Persepsi umum, hemofilia luka yang sulit berhenti. Ancaman paling serius sering terjadi di dalam tubuh tanpa tanda yang kasatmata. Prof. Dr. Niken Satuti Nur Handayani, Guru Besar Genetika Molekuler Fakultas Biologi UGM, menjelaskan hemofilia terjadi akibat gangguan pada gen yang berperan dalam proses pembekuan darah, yakni gen F8 dan F9. Ketika “rantai” pembekuan ini terganggu, tubuh kesulitan menghentikan perdarahan, baik di luar maupun di dalam.

Yang sering tidak disadari, perdarahan pada penderita hemofilia justru kerap terjadi di sendi dan otot. Gejalanya bisa berupa nyeri, pembengkakan, atau kekakuan—terutama di lutut dan pergelangan kaki. Jika terjadi berulang, kondisi ini dapat merusak sendi secara permanen dan membatasi mobilitas penderitanya. “Perdarahan paling sering justru terjadi di dalam sendi dan jaringan otot, bukan hanya di permukaan kulit,” jelasnya sebagaimana dilansir dalam media akademik www.ugm.ac.id.

Fakta penting yang membuat hemofilia menjadi isu yang sangat spesifik adalah penyakit ini jauh lebih banyak menyerang laki-laki. Secara genetik, laki-laki hanya memiliki satu kromosom X. Ketika gen pada kromosom tersebut mengalami mutasi, tidak ada “cadangan” yang bisa menutupi kerusakan itu. Berbeda dengan perempuan yang memiliki dua kromosom X, sehingga satu gen normal masih bisa mengimbangi gen yang rusak.

Akibatnya, perempuan umumnya menjadi pembawa sifat (carrier), sementara laki-laki langsung menunjukkan gejala. Inilah alasan mengapa hemofilia kerap disebut sebagai penyakit “yang diturunkan, tetapi tidak selalu terlihat.” Menariknya, tidak semua kasus berasal dari riwayat keluarga.

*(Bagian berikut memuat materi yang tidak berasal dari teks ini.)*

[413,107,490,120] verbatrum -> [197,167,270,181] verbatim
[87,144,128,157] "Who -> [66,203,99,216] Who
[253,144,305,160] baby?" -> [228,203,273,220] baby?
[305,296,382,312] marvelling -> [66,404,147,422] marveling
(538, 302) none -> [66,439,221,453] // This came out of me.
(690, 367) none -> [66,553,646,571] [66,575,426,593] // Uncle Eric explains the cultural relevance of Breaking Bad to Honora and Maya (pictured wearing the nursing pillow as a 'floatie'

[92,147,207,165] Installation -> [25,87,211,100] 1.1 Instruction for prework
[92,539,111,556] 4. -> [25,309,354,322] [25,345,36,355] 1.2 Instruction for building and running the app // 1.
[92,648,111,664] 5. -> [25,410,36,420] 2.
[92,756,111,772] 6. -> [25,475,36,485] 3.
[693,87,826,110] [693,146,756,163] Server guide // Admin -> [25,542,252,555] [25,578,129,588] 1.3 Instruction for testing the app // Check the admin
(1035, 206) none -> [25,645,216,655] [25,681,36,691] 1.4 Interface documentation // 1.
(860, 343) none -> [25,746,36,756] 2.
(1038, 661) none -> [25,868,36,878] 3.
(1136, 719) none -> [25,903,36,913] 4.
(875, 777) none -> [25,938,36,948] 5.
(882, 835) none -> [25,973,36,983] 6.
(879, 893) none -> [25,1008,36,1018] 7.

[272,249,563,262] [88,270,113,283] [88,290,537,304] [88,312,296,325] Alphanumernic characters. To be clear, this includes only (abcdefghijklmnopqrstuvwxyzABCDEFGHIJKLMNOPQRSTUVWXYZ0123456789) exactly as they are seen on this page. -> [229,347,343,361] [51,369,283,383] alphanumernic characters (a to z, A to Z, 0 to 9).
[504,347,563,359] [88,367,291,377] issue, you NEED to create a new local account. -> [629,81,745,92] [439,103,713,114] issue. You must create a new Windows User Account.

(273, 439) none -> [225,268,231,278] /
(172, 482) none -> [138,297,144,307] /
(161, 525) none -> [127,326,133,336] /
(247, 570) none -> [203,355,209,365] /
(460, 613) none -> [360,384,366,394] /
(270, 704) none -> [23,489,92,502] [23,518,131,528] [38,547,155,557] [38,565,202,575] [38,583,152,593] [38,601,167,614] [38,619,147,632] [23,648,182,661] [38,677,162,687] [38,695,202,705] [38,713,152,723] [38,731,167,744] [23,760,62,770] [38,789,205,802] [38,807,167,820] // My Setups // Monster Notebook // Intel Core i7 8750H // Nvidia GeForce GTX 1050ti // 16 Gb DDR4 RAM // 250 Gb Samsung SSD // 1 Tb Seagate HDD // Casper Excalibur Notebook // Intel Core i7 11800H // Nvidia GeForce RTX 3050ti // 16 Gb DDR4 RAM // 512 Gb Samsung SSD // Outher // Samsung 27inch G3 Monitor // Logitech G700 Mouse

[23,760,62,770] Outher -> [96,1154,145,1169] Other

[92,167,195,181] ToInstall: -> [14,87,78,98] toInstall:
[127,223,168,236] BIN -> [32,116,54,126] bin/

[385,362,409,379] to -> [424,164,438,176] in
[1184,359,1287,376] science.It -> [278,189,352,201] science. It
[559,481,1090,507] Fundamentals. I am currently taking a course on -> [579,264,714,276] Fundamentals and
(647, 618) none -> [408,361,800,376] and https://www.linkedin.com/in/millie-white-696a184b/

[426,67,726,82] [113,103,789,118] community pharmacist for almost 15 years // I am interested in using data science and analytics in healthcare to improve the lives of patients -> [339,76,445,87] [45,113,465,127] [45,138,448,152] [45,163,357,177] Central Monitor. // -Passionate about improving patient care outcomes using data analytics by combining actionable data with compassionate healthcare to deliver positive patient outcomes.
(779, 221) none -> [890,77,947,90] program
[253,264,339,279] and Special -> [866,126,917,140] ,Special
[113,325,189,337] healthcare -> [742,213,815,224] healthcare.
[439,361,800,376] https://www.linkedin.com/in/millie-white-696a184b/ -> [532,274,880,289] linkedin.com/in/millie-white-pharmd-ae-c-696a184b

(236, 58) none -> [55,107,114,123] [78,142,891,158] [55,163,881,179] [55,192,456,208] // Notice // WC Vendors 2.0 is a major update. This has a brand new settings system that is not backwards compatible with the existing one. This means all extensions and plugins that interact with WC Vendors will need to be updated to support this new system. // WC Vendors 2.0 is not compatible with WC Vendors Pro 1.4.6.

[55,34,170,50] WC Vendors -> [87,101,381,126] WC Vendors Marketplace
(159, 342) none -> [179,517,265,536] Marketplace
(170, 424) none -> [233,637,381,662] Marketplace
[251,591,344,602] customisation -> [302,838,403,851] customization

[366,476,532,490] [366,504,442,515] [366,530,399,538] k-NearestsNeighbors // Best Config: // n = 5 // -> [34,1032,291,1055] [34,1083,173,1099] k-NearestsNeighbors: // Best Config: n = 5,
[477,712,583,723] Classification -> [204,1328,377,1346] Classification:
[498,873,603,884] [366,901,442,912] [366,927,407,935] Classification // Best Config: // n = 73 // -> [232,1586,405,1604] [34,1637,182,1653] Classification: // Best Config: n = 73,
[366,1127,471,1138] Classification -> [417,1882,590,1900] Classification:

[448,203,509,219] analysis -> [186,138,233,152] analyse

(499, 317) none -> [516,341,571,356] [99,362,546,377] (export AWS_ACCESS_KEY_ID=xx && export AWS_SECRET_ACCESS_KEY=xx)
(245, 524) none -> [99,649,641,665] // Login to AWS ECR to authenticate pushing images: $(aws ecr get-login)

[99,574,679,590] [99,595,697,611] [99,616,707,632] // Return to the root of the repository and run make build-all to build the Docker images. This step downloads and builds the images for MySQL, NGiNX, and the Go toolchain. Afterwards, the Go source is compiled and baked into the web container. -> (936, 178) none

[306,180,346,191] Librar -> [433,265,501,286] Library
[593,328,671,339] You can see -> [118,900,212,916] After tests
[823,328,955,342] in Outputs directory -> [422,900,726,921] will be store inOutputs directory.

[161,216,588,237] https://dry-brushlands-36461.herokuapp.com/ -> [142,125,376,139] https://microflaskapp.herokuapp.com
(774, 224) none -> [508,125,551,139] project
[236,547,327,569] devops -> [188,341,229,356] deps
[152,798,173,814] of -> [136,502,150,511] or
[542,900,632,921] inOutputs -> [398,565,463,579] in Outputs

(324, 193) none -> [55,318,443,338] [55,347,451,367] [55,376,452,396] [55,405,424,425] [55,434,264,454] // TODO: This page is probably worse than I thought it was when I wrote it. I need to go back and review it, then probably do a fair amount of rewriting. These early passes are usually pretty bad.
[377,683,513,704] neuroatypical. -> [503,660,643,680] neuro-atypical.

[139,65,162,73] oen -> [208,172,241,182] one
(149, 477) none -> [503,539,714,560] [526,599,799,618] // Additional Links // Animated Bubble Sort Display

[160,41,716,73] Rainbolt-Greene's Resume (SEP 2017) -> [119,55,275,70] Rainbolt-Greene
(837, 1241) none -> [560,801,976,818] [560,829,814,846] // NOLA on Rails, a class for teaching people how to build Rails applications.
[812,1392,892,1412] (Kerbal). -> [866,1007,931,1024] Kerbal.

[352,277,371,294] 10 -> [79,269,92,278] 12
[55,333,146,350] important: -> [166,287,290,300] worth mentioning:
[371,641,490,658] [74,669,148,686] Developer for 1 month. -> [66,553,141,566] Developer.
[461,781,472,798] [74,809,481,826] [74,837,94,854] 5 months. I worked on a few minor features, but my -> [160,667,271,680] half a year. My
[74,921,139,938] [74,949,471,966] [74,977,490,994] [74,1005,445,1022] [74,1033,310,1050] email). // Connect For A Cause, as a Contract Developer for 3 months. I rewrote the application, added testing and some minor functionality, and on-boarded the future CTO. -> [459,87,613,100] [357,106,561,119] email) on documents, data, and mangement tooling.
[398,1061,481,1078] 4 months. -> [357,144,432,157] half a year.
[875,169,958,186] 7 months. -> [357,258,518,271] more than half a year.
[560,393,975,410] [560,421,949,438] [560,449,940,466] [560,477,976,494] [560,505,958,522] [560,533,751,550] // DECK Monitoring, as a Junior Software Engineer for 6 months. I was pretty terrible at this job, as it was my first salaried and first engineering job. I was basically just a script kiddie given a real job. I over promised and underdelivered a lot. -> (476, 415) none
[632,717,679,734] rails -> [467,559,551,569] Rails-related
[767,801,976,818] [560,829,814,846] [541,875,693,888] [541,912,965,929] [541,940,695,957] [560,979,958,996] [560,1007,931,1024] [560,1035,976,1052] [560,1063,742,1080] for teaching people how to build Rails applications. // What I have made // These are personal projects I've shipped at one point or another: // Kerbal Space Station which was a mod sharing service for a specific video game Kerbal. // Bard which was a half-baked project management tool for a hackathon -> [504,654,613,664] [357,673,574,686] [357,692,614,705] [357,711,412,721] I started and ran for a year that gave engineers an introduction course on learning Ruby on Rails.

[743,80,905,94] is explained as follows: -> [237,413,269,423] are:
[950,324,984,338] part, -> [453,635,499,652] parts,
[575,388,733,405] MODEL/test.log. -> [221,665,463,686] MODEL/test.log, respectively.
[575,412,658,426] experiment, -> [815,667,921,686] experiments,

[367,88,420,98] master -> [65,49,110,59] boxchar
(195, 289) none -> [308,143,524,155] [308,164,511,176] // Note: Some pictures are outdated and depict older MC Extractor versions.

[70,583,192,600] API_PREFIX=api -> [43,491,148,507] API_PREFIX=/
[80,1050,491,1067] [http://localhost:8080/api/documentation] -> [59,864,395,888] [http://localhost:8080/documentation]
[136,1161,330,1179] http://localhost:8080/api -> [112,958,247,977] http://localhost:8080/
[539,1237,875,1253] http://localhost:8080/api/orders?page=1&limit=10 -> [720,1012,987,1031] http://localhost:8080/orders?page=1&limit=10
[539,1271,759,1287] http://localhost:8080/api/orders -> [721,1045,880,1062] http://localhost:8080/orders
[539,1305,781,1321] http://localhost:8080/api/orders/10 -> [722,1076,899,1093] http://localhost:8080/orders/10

Sekitar 20–30 persen kasus muncul secara spontan akibat mutasi gen baru—tanpa jejak sebelumnya dalam silsilah keluarga.

Di tengah keterbatasan, riset tentang hemofilia di Indonesia terus berkembang. Fokus penelitian saat ini masih pada identifikasi gen F8 dan F9 serta karakteristik klinis pasien. Namun teknologi pemeriksaan genetik berskala besar masih menghadapi tantangan, terutama pada aspek biaya dan ketersediaan fasilitas.

Meski begitu, harapan mulai terbuka dari perkembangan terapi modern. Salah satunya adalah terapi gen—sebuah pendekatan yang bertujuan “memperbaiki” kesalahan genetik dengan memasukkan gen normal ke dalam tubuh pasien.

Jika berhasil dikembangkan secara luas, terapi ini berpotensi mengubah hemofilia dari kondisi berisiko tinggi menjadi penyakit yang jauh lebih terkendali. Namun saat ini, terapi tersebut masih dalam tahap penelitian dan belum tersedia secara umum.

Pada akhirnya, tantangan terbesar hemofilia bukan hanya pada penyakitnya, tetapi pada cara kita memahaminya. Selama ini, banyak orang mengira hemofilia hanya soal luka luar yang sulit berhenti. Padahal, bahaya yang sesungguhnya sering tersembunyi di dalam tubuh—perlahan merusak tanpa disadari.

Di sinilah pentingnya deteksi dini, edukasi keluarga, dan akses pengobatan yang merata. Dengan diagnosis yang tepat dan penanganan yang konsisten, penyandang hemofilia tetap memiliki peluang untuk hidup normal, aktif, dan produktif. Karena dalam banyak kasus, yang paling berbahaya bukanlah luka yang terlihat—melainkan yang tidak pernah kita sadari ada.